- **Task**
Please reproduce all of the listing below exactly and drop its images.
==== Recorded information ====
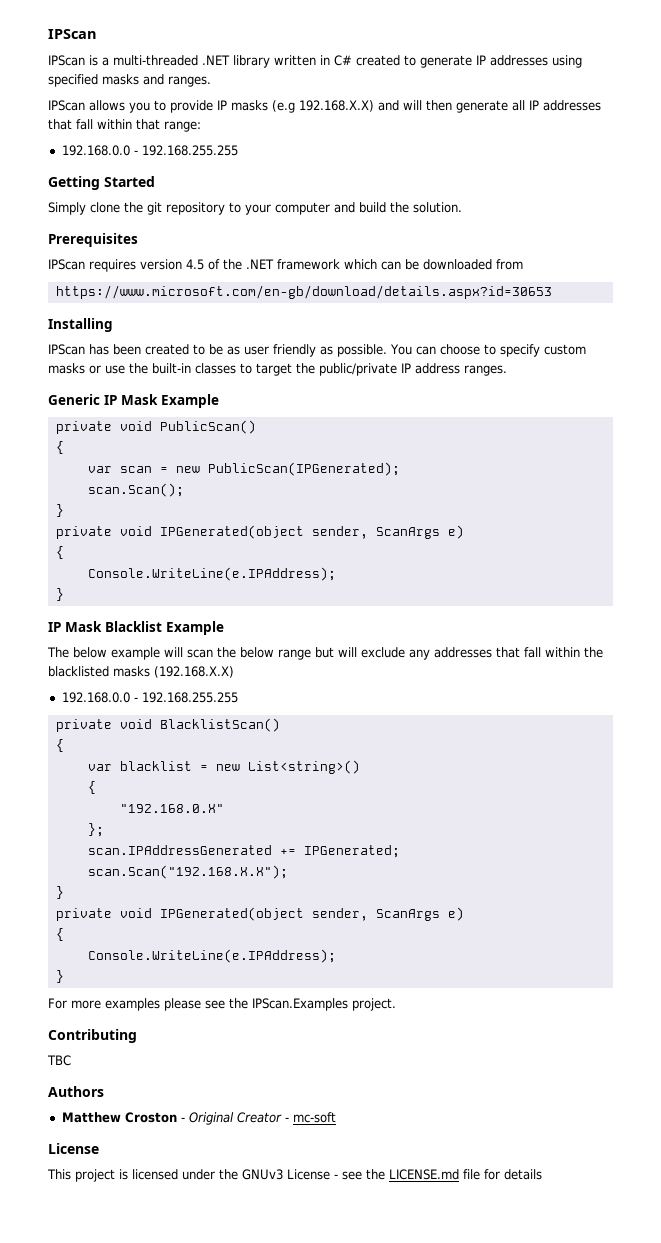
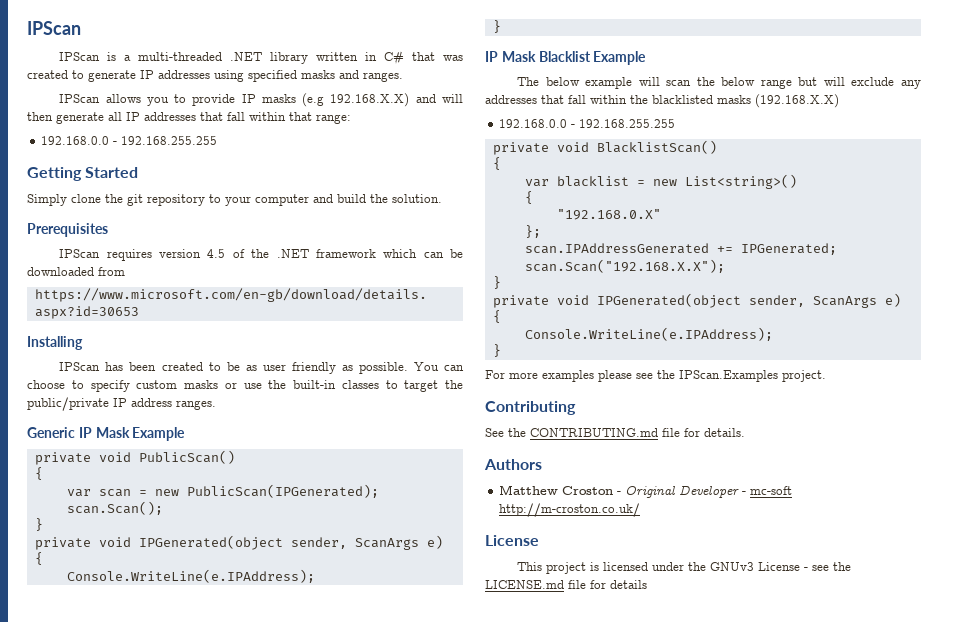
(352, 60) none -> [412,52,463,61] that was
[47,1055,71,1066] TBC -> [485,428,745,437] See the CONTRIBUTING.md file for details.
[236,1112,282,1123] Creator -> [679,485,740,498] Developer
(336, 1117) none -> [499,503,641,517] http://m-croston.co.uk/

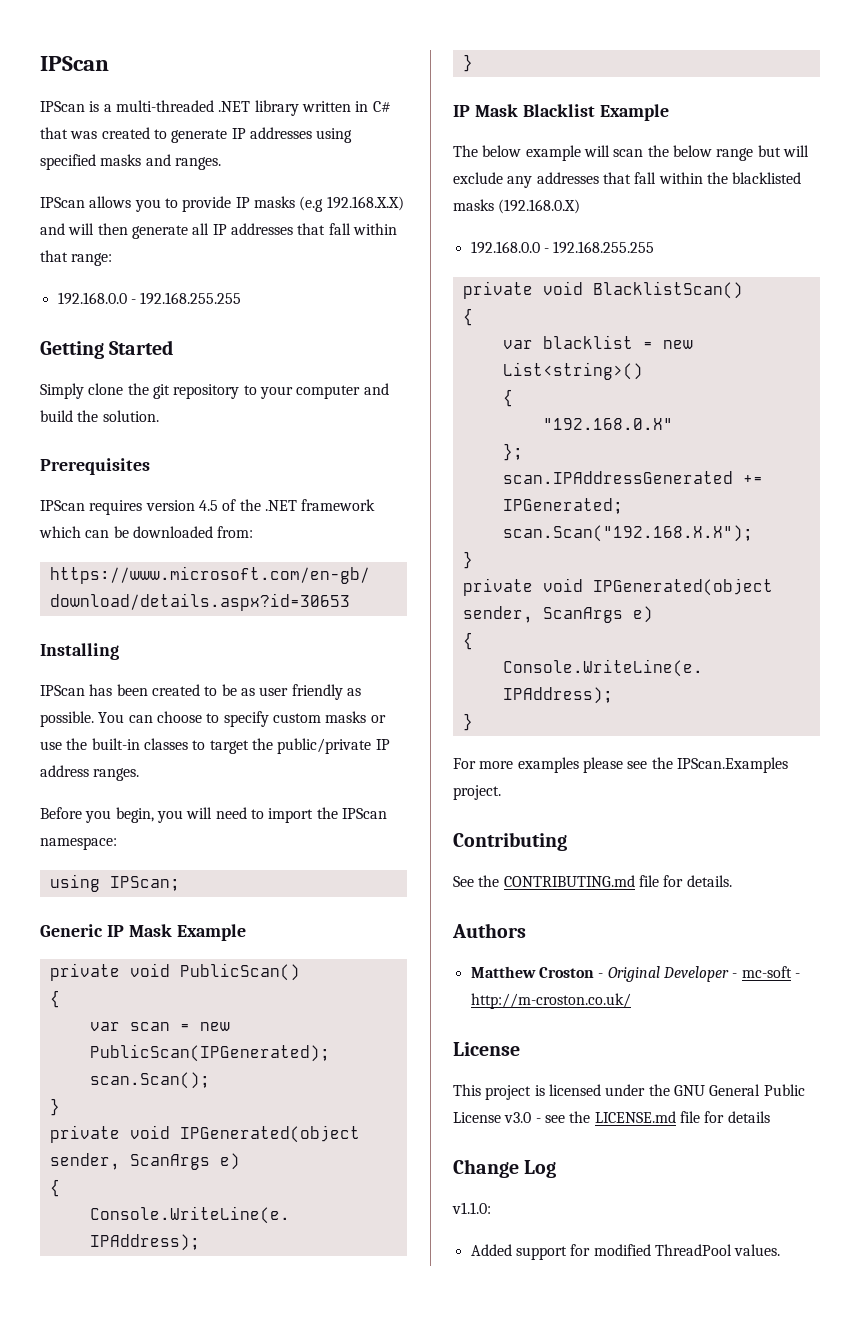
[98,267,125,276] from -> [217,526,254,538] from:
(216, 405) none -> [40,807,387,823] [40,837,117,850] [49,874,180,892] // Before you begin, you will need to import the IPScan namespace: // using IPScan;
[755,94,839,108] (192.168.X.X) -> [498,199,581,214] (192.168.0.X)
(793, 490) none -> [794,973,800,978] -
[710,562,801,571] GNUv3 License -> [673,1084,805,1096] [453,1112,532,1123] GNU General Public License v3.0
(647, 584) none -> [453,1159,557,1178] [452,1202,491,1214] [470,1244,781,1260] // Change Log // v1.1.0: // Added support for modified ThreadPool values.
====
- **Answer for this exercise**
(352, 60) none -> [412,52,463,61] that was
[47,1055,71,1066] TBC -> [485,428,745,437] See the CONTRIBUTING.md file for details.
[236,1112,282,1123] Creator -> [679,485,740,498] Developer
(336, 1117) none -> [499,503,641,517] http://m-croston.co.uk/

[98,267,125,276] from -> [217,526,254,538] from:
(216, 405) none -> [40,807,387,823] [40,837,117,850] [49,874,180,892] // Before you begin, you will need to import the IPScan namespace: // using IPScan;
[755,94,839,108] (192.168.X.X) -> [498,199,581,214] (192.168.0.X)
(793, 490) none -> [794,973,800,978] -
[710,562,801,571] GNUv3 License -> [673,1084,805,1096] [453,1112,532,1123] GNU General Public License v3.0
(647, 584) none -> [453,1159,557,1178] [452,1202,491,1214] [470,1244,781,1260] // Change Log // v1.1.0: // Added support for modified ThreadPool values.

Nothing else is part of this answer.